Streaming¶

Warning

This is a new addition to the API (March 2017) that should only be used with care.

StreamingContext¶

class pysparkling.streaming.StreamingContext(sparkContext, batchDuration=None)[source]¶

Stream processing.

Parameters:	sparkContext (pysparkling.Context) – A pysparkling.Context. batchDuration (float) – Duration in seconds per batch.

sparkContext¶: Return context of this StreamingContext.

awaitTermination(timeout=None)[source]¶

Wait for context to stop.

Parameters:	timeout (float) – in seconds

awaitTerminationOrTimeout(timeout)[source]¶: Provided for compatibility. Same as awaitTermination() here.

binaryRecordsStream(directory, recordLength=None, process_all=False)[source]¶

Monitor a directory and process all binary files.

File names starting with . are ignored.

Parameters:	directory (string) – a path recordLength – None, int or struct format string process_all (bool) – whether to process pre-existing files
Return type:	DStream

Warning

Only int recordLength are supported in PySpark API. The process_all parameter does not exist in the PySpark API.

queueStream(rdds, oneAtATime=True, default=None)[source]¶

Create stream iterable over RDDs.

Parameters:	rdds – Iterable over RDDs or lists. oneAtATime – Process one at a time or all. default – If no more RDDs in `rdds`, return this.
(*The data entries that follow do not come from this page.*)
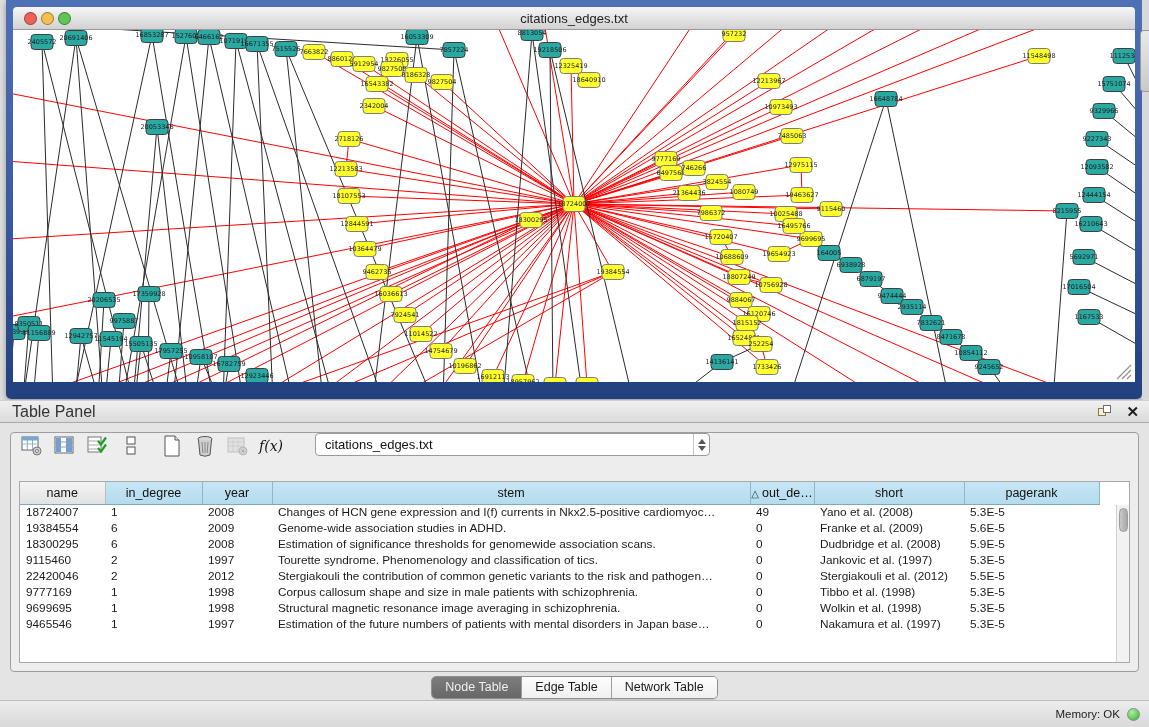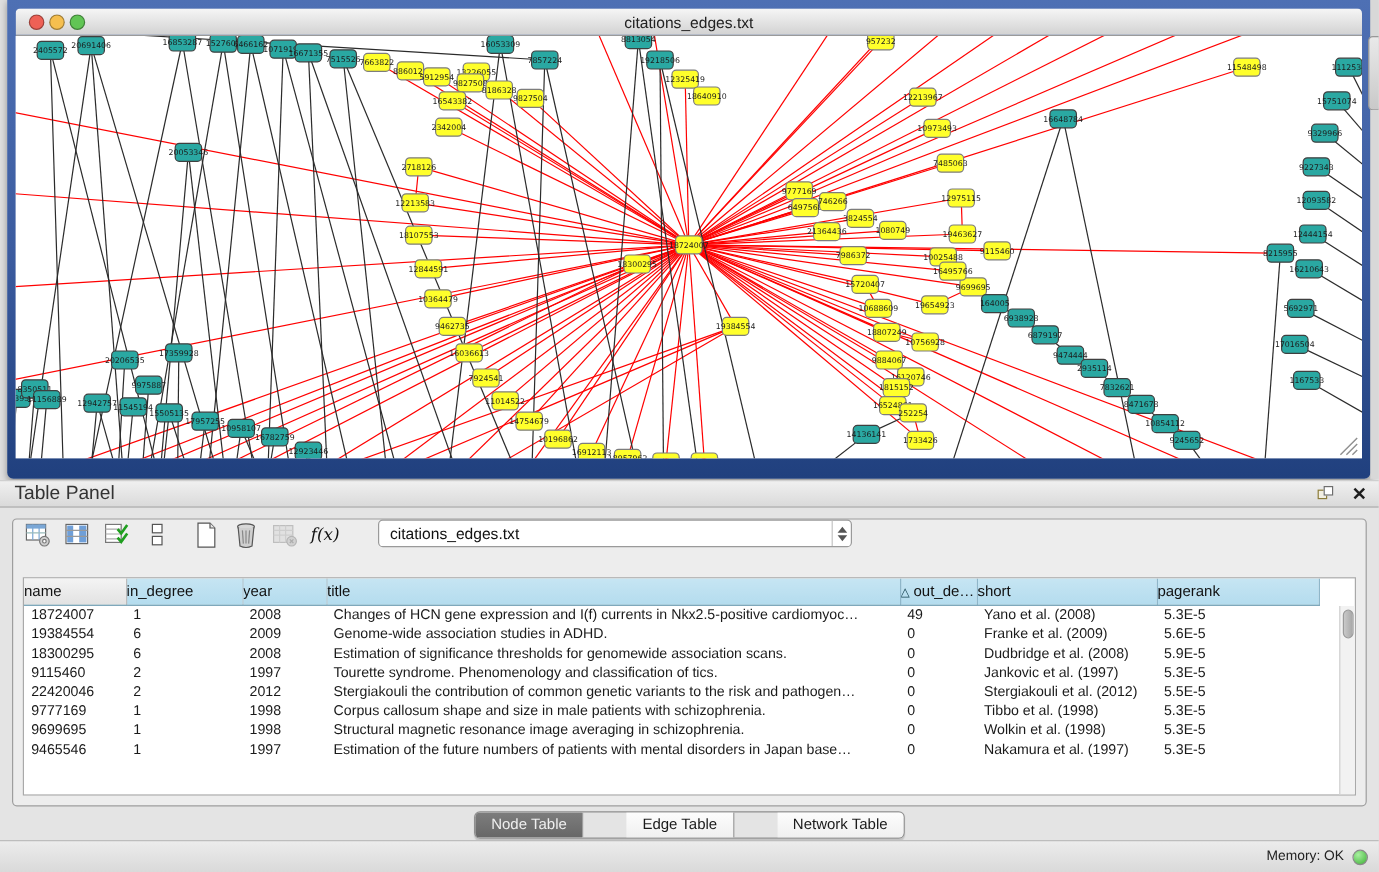"name" th { text-align: left -> center }
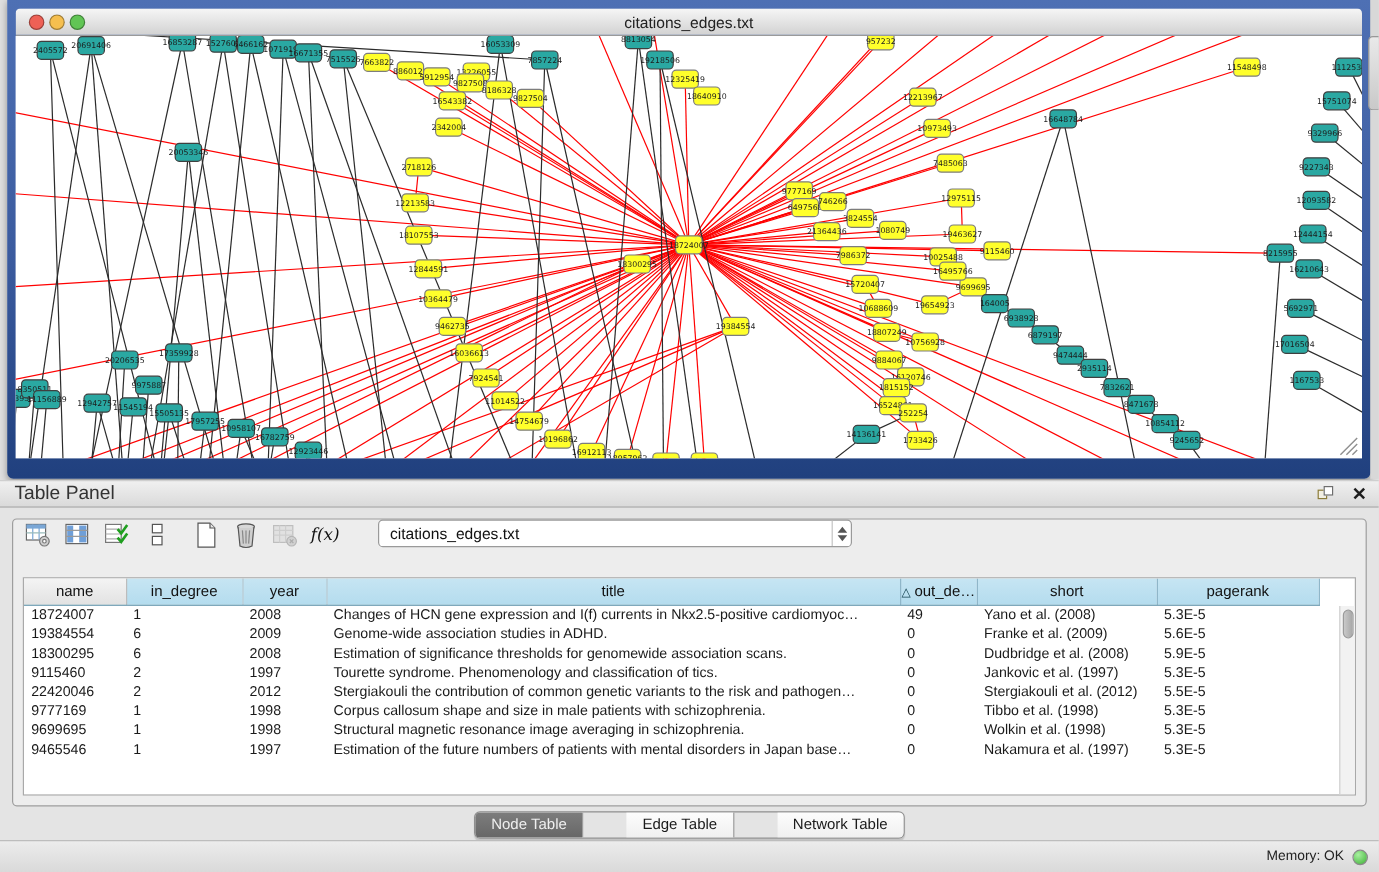"title" th { text: title -> stem }
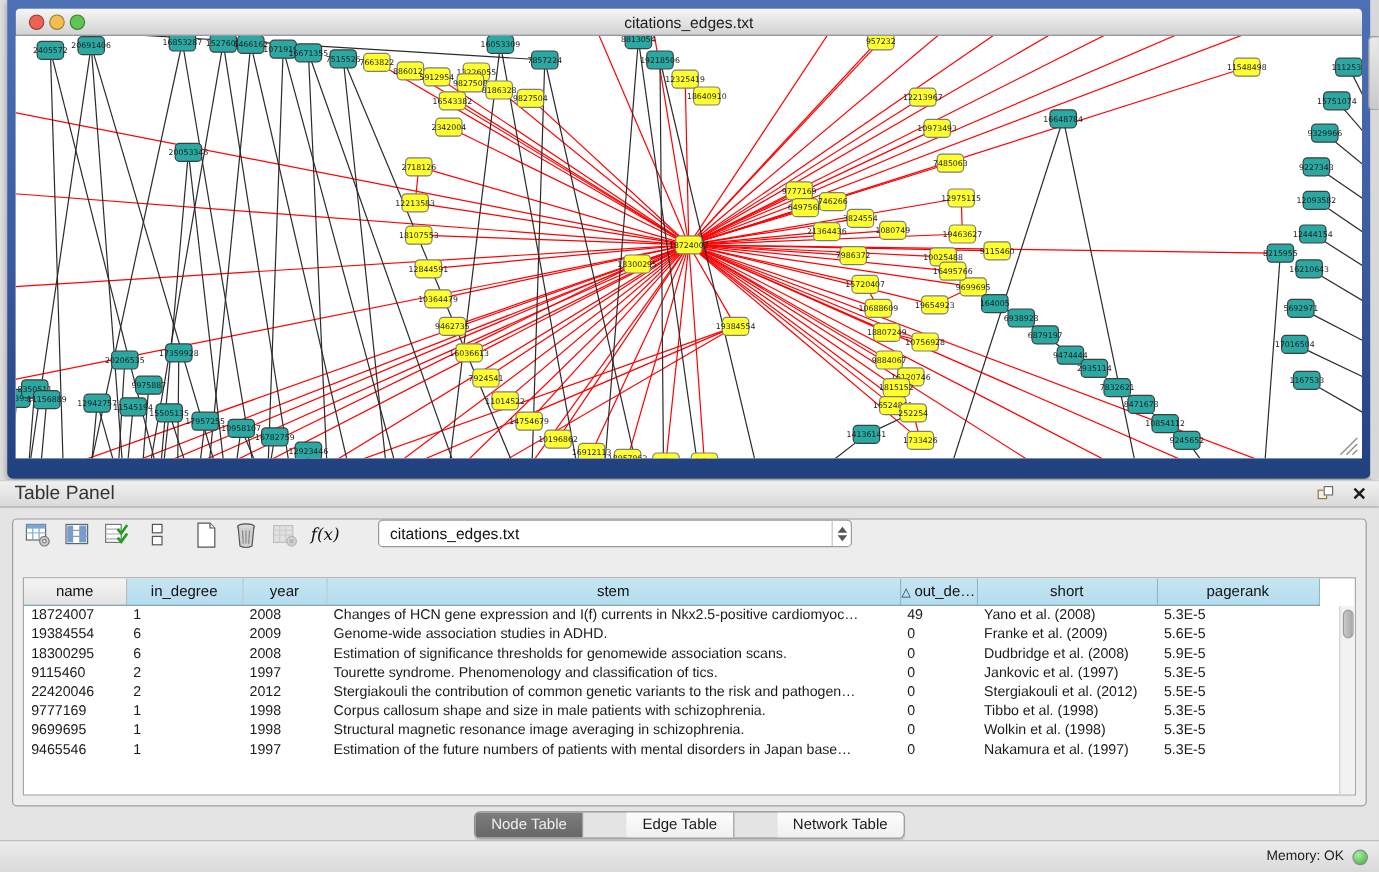"Node Table" #segmented { gap: 36px -> none }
Can be None.
Return type:	DStream

Example:

>>> import pysparkling
>>> sc = pysparkling.Context()
>>> ssc = pysparkling.streaming.StreamingContext(sc, 0.1)
>>> (
...     ssc
...     .queueStream([[4], [2], [7]])
...     .foreachRDD(lambda rdd: print(rdd.collect()))
... )
>>> ssc.start()
>>> ssc.awaitTermination(0.39)
[4]
[2]
[7]

Example testing the default value:

>>> import pysparkling
>>> sc = pysparkling.Context()
>>> ssc = pysparkling.streaming.StreamingContext(sc, 0.1)
>>> (
...     ssc
...     .queueStream([[4], [2]], default=['placeholder'])
...     .foreachRDD(lambda rdd: print(rdd.collect()))
... )
>>> ssc.start()
>>> ssc.awaitTermination(0.35)
[4]
[2]
['placeholder']

remember(duration)[source]¶: Provided for compatibility, but does nothing here.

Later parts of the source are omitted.